* [Task objective]:
Everything in the listing must be repeated word for word.

(Materials provided)

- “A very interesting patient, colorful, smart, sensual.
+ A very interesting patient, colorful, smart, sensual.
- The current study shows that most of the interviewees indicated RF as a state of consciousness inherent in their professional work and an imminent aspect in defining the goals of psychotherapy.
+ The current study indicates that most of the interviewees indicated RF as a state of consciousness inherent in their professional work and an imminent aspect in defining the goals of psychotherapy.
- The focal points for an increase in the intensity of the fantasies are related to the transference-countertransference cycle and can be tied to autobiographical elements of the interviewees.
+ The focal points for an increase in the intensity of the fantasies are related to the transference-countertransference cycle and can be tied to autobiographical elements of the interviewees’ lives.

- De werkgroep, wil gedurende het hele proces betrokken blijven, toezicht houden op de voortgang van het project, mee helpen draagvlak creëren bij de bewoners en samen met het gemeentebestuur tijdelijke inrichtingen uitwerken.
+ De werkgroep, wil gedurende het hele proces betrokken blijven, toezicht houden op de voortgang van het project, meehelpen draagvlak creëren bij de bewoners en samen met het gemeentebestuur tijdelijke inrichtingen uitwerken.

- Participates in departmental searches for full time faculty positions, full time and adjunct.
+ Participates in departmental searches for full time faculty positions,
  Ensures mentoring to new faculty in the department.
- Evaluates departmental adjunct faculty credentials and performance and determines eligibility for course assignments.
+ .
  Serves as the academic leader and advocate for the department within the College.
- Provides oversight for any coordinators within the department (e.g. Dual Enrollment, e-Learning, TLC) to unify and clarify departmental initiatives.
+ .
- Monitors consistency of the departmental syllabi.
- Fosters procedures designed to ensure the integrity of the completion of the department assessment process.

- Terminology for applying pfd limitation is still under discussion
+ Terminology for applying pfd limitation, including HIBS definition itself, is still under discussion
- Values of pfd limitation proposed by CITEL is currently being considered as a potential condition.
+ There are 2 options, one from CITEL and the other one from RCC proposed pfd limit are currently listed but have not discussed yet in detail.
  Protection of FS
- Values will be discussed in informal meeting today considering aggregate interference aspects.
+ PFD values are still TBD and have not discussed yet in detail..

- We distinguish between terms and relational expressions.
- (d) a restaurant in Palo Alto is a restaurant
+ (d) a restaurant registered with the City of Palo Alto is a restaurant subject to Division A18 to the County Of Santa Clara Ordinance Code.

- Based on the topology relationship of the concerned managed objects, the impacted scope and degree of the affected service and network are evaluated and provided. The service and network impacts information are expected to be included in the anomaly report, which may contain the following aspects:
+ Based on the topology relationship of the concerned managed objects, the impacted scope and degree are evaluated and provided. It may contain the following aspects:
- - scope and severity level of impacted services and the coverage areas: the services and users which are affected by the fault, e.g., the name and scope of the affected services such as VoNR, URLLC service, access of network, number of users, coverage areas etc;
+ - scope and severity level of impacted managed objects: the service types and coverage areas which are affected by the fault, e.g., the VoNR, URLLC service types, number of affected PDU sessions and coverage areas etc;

(End Materials provided)

* [Finished exercise]:
- “A very interesting patient, colorful, smart, sensual.
+ A very interesting patient, colorful, smart, sensual.
- The current study shows that most of the interviewees indicated RF as a state of consciousness inherent in their professional work and an imminent aspect in defining the goals of psychotherapy.
+ The current study indicates that most of the interviewees indicated RF as a state of consciousness inherent in their professional work and an imminent aspect in defining the goals of psychotherapy.
- The focal points for an increase in the intensity of the fantasies are related to the transference-countertransference cycle and can be tied to autobiographical elements of the interviewees.
+ The focal points for an increase in the intensity of the fantasies are related to the transference-countertransference cycle and can be tied to autobiographical elements of the interviewees’ lives.

- De werkgroep, wil gedurende het hele proces betrokken blijven, toezicht houden op de voortgang van het project, mee helpen draagvlak creëren bij de bewoners en samen met het gemeentebestuur tijdelijke inrichtingen uitwerken.
+ De werkgroep, wil gedurende het hele proces betrokken blijven, toezicht houden op de voortgang van het project, meehelpen draagvlak creëren bij de bewoners en samen met het gemeentebestuur tijdelijke inrichtingen uitwerken.

- Participates in departmental searches for full time faculty positions, full time and adjunct.
+ Participates in departmental searches for full time faculty positions,
  Ensures mentoring to new faculty in the department.
- Evaluates departmental adjunct faculty credentials and performance and determines eligibility for course assignments.
+ .
  Serves as the academic leader and advocate for the department within the College.
- Provides oversight for any coordinators within the department (e.g. Dual Enrollment, e-Learning, TLC) to unify and clarify departmental initiatives.
+ .
- Monitors consistency of the departmental syllabi.
- Fosters procedures designed to ensure the integrity of the completion of the department assessment process.

- Terminology for applying pfd limitation is still under discussion
+ Terminology for applying pfd limitation, including HIBS definition itself, is still under discussion
- Values of pfd limitation proposed by CITEL is currently being considered as a potential condition.
+ There are 2 options, one from CITEL and the other one from RCC proposed pfd limit are currently listed but have not discussed yet in detail.
  Protection of FS
- Values will be discussed in informal meeting today considering aggregate interference aspects.
+ PFD values are still TBD and have not discussed yet in detail..

- We distinguish between terms and relational expressions.
- (d) a restaurant in Palo Alto is a restaurant
+ (d) a restaurant registered with the City of Palo Alto is a restaurant subject to Division A18 to the County Of Santa Clara Ordinance Code.

- Based on the topology relationship of the concerned managed objects, the impacted scope and degree of the affected service and network are evaluated and provided. The service and network impacts information are expected to be included in the anomaly report, which may contain the following aspects:
+ Based on the topology relationship of the concerned managed objects, the impacted scope and degree are evaluated and provided. It may contain the following aspects:
- - scope and severity level of impacted services and the coverage areas: the services and users which are affected by the fault, e.g., the name and scope of the affected services such as VoNR, URLLC service, access of network, number of users, coverage areas etc;
+ - scope and severity level of impacted managed objects: the service types and coverage areas which are affected by the fault, e.g., the VoNR, URLLC service types, number of affected PDU sessions and coverage areas etc;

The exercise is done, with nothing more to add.